Cost based optimizer
The Cost based optimizer will be summoned on any of these events:

o OPTIMIZER_MODE = CHOOSE and statistics are available on at least one object referenced

o CHOOSE hint is used

o ALL_ROWS hint is used


o FIRST_ROWS hint is used

To efficiently use Cost based optimizer, you must have statistics on all objects referenced in the
statement. To make a choice on the most efficient execution plan, CBO uses a cost calculation.
Oracle uses the number of logical reads, CPU time used, and network transmission to determine the
cost value assigned to an execution plan.

Cost based optimizer excels when used against un-tuned SQL statements. You may sometimes
experience great performance gains by using CBO on existing poorly tuned statements. Cost based
optimizer is constantly being revisited by Oracle adding new features and functionality to it.

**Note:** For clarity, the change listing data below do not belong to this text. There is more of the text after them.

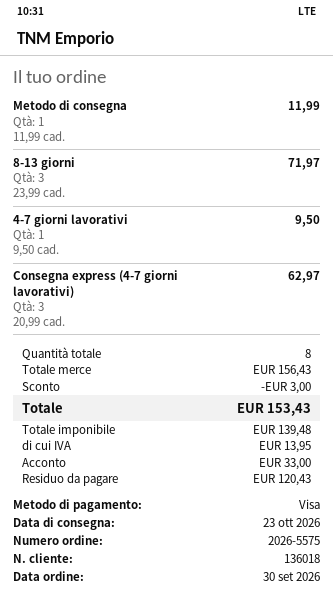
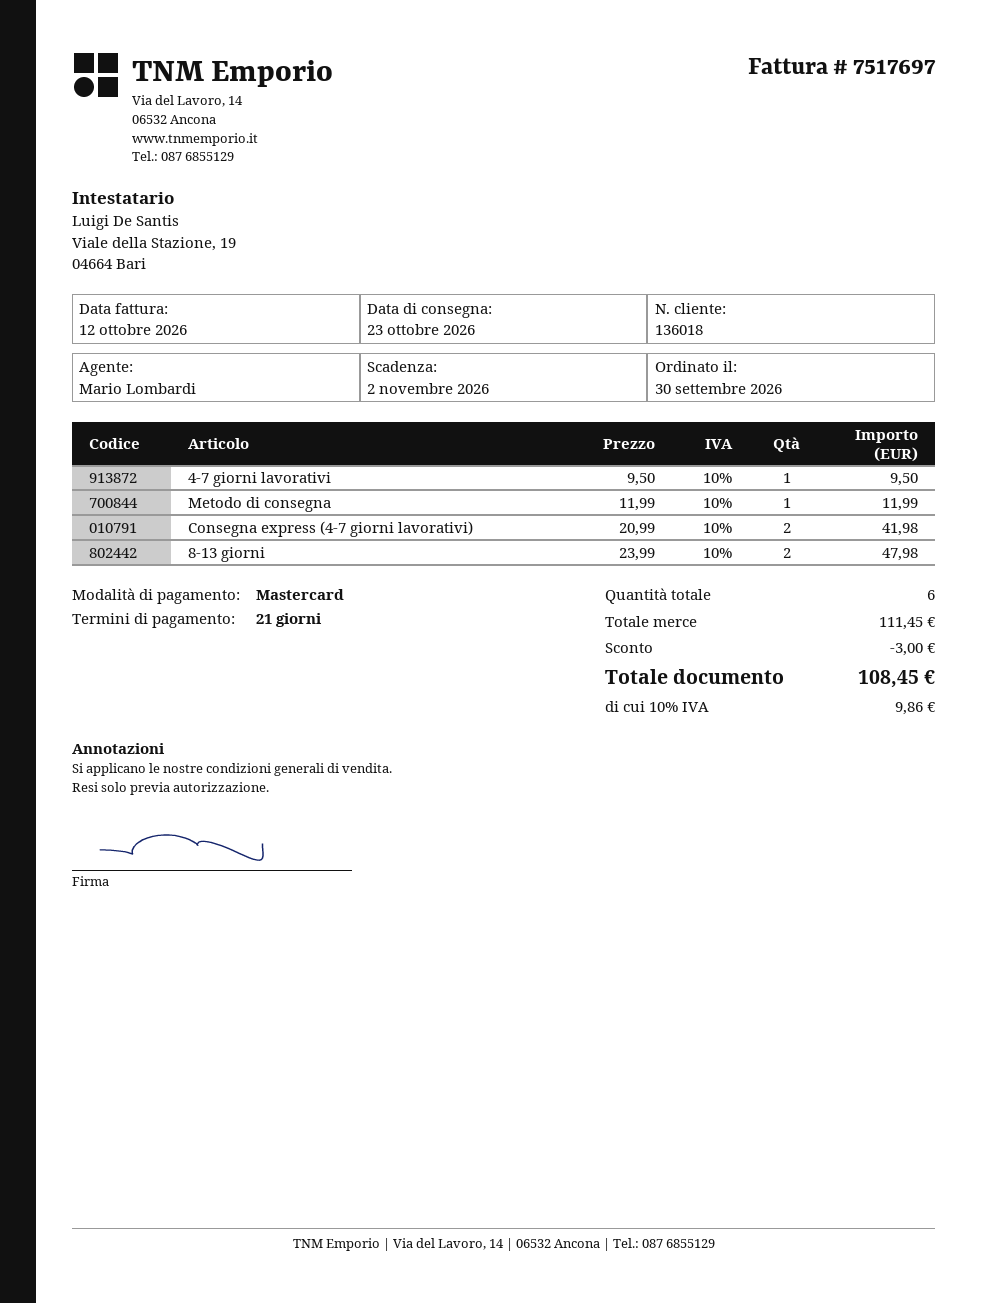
payment method: Visa -> Mastercard
8-13 giorni: 3 x 23.99 = 71.97 -> 2 x 23.99 = 47.98
Consegna express (4-7 giorni lavorativi): 3 x 20.99 = 62.97 -> 2 x 20.99 = 41.98
total quantity: 8 -> 6
subtotal: 156.43 -> 111.45
tax: 13.95 -> 9.86
total: 153.43 -> 108.45

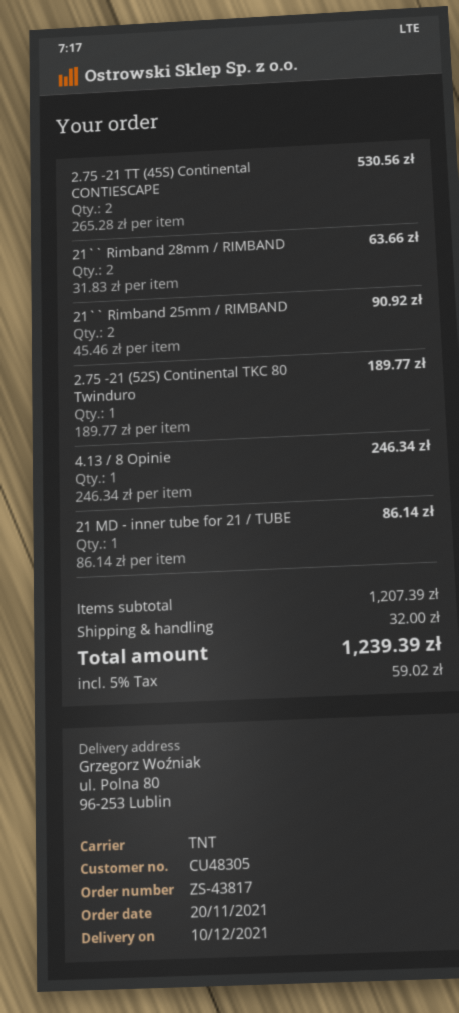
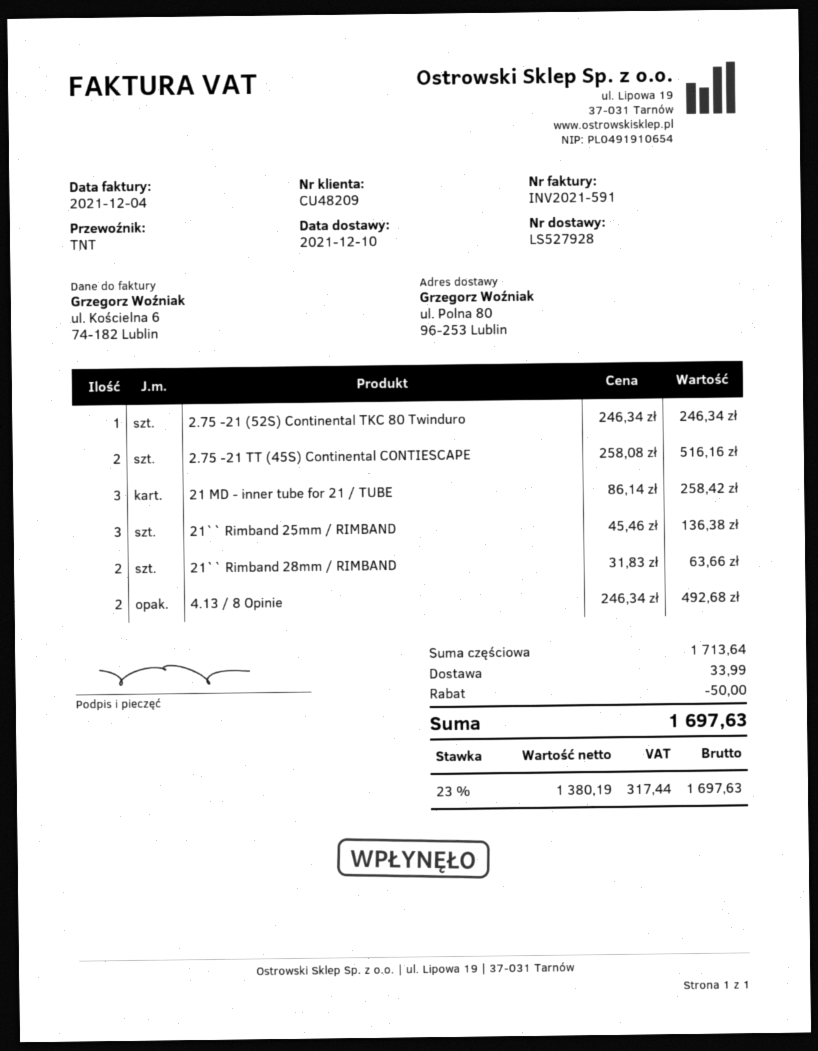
customer number: CU48305 -> CU48209
2.75 -21 TT (45S) Continental CONTIESCAPE: 2 x 265.28 = 530.56 -> 2 x 258.08 = 516.16
21`` Rimband 25mm / RIMBAND: 2 x 45.46 = 90.92 -> 3 x 45.46 = 136.38
2.75 -21 (52S) Continental TKC 80 Twinduro: 1 x 189.77 = 189.77 -> 1 x 246.34 = 246.34
4.13 / 8 Opinie: 1 x 246.34 = 246.34 -> 2 x 246.34 = 492.68
21 MD - inner tube for 21 / TUBE: 1 x 86.14 = 86.14 -> 3 x 86.14 = 258.42
subtotal: 1207.39 -> 1713.64
discount: none -> 50.00
shipping: 32.00 -> 33.99
tax: 5% = 59.02 -> 23% = 317.44
total: 1239.39 -> 1697.63

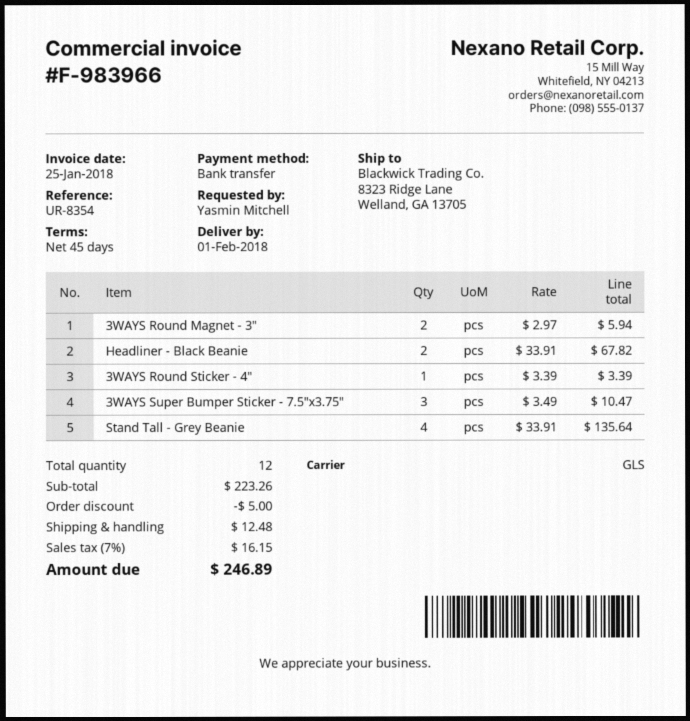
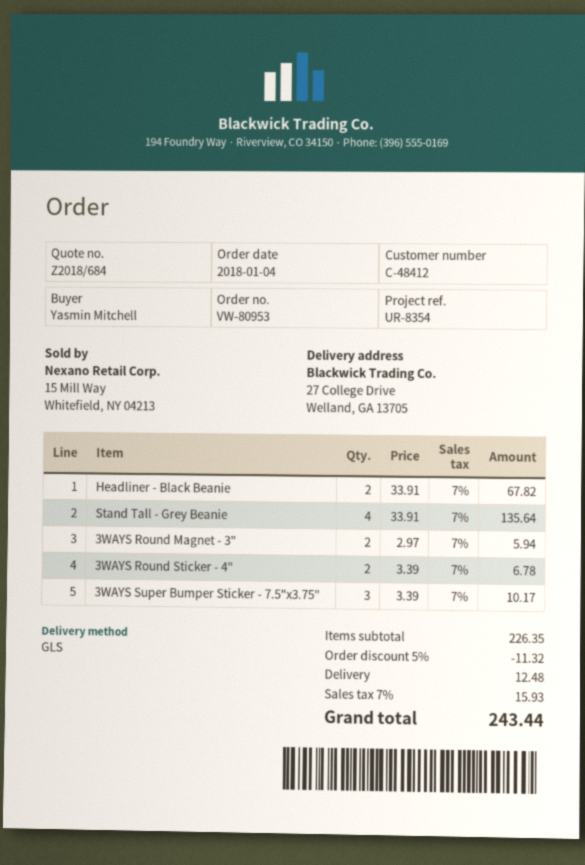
ship to: 8323 Ridge Lane, Welland, GA 13705 -> 27 College Drive, Welland, GA 13705
3WAYS Round Sticker - 4": 1 x 3.39 = 3.39 -> 2 x 3.39 = 6.78
3WAYS Super Bumper Sticker - 7.5"x3.75": 3 x 3.49 = 10.47 -> 3 x 3.39 = 10.17
subtotal: 223.26 -> 226.35
discount: 5.00 -> 11.32
tax: 7% = 16.15 -> 7% = 15.93
total: 246.89 -> 243.44

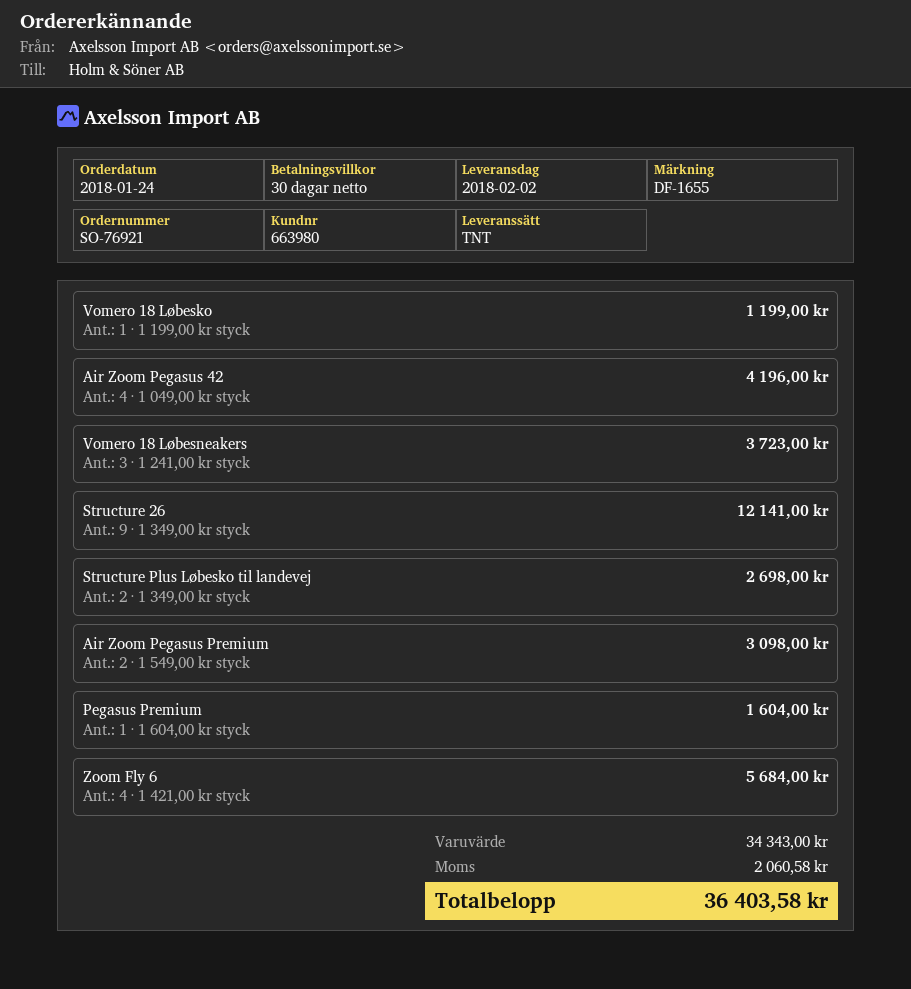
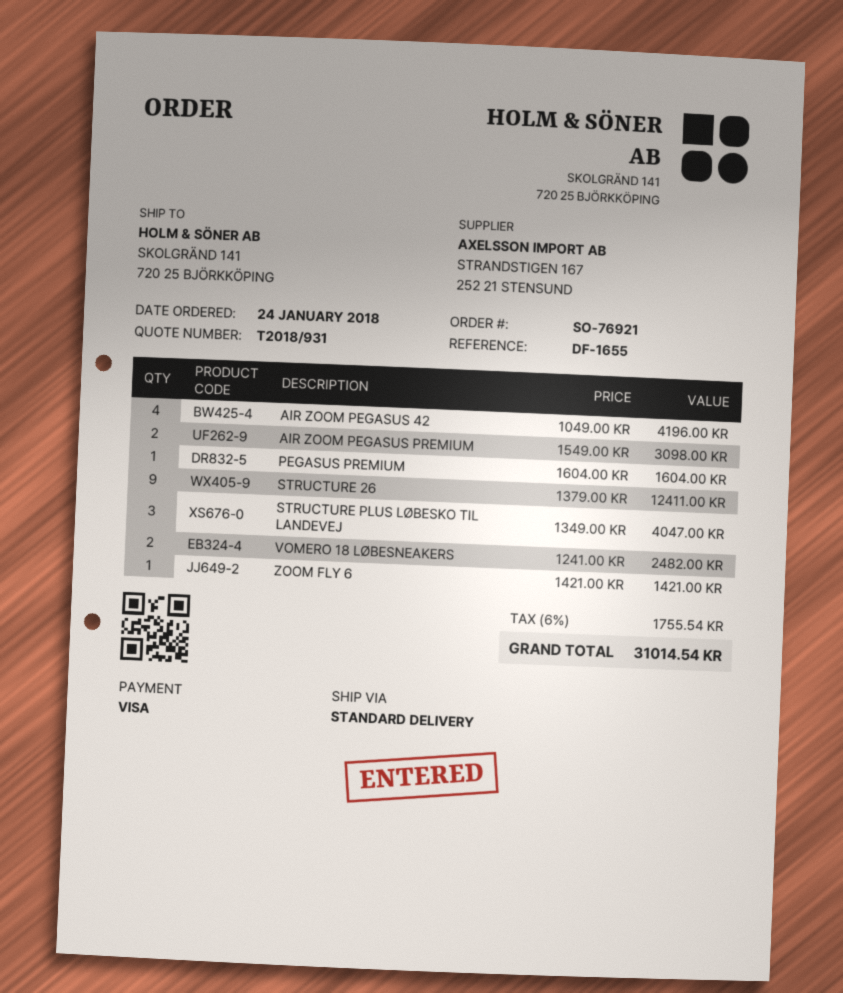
shipping method: TNT -> standard
Vomero 18 Løbesko: 1 x 1199.00 = 1199.00 -> none
Vomero 18 Løbesneakers: 3 x 1241.00 = 3723.00 -> 2 x 1241.00 = 2482.00
Structure 26: 9 x 1349.00 = 12141.00 -> 9 x 1379.00 = 12411.00
Structure Plus Løbesko til landevej: 2 x 1349.00 = 2698.00 -> 3 x 1349.00 = 4047.00
Zoom Fly 6: 4 x 1421.00 = 5684.00 -> 1 x 1421.00 = 1421.00
tax: 2060.58 -> 1755.54
total: 36403.58 -> 31014.54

The cost based optimizer has the ability to use index selectivity to determine the best path of
execution. Combined with histograms, this can prove to be very effective in providing an optimal
path. Some statements (even though the same except for literal value) may perform well as there are
only a few occurrences of the value in the index (high selectivity). But when a non-unique index has
many occurrences of the same value, the optimizer will assign a low selectivity value to this index and
assign a higher cost value. The path chosen by the Cost based optimizer is only as accurate as your
latest set of statistics. Failure to update statistics can force the Cost optimizer to make very poor
choices considering new status of referring objects.
SQL Hints

What are SQL hints?

Hints are used to influence the path of the optimizer. Hints will be ignored on insert
statements except for sub-queries. Hints are not the best way to tune, but may provide a very quick fix
for that one offending statement. If the hint is specified incorrectly, Oracle will ignore it. Hints are
specified as a special type of comment. SQL statement may have multiple hints supplied in a single
hint comment. Any use of aliases in the statement must be used in the hint as well. A simple example
of a hint would be as follows.

select /*+ full */ emp


from emp
where emp_no = 5
/

Although it may be obvious, this unique index retrieval would resort to the use of a painful full
table scan. This may or may not be the best solution for all cases. Another thing to keep in mind is
providing a hint to use a specific path may not always be the most optimal path when there are 1000’s
more records than previously. This is what makes the Cost based optimizer so flexible, it has the
ability to assess the current environment and make an optimal choice given the available information.
However, if you are using old statistics, this may again be the wrong path.
Available SQL hints

o ALL_ROWS

This tells the optimizer to aim for the best possible throughput to complete the entire task in as
short of time as possible. If statistics are not available, Oracle will estimate them.

o FIRST_ROWS

Oracle will aim to set a subset of the result set as fast as possible at the expense of throughput.
This is a common setting for OLTP applications. Oracle will also estimate statistics if none
are available.

o CHOOSE

If statistics are available, Oracle will use the Cost based optimizer, if the y are not Oracle will
use the Rule based optimizer.

o RULE

Oracle will blindly use the Rule based optimizer regardless of statistics. Oracle will disable
certain advanced features such as bitmap indexes and hash joins.

o USE_MERGE(table)

Oracle will try to do a sort and merge join.

o USE_NL(table)

Oracle will attempt to use a nested loop for the join predicates.

o USE_CONCAT

Oracle will attempt to parse OR predicates into UNION ALL if possible

o FULL(table)

Oracle will attempt a full table scan on said table


o INDEX_ASC(table | index)

Oracle will attempt to use an available index if possible. You can specify an index, table, or
nothing and have the optimizer calculate costs.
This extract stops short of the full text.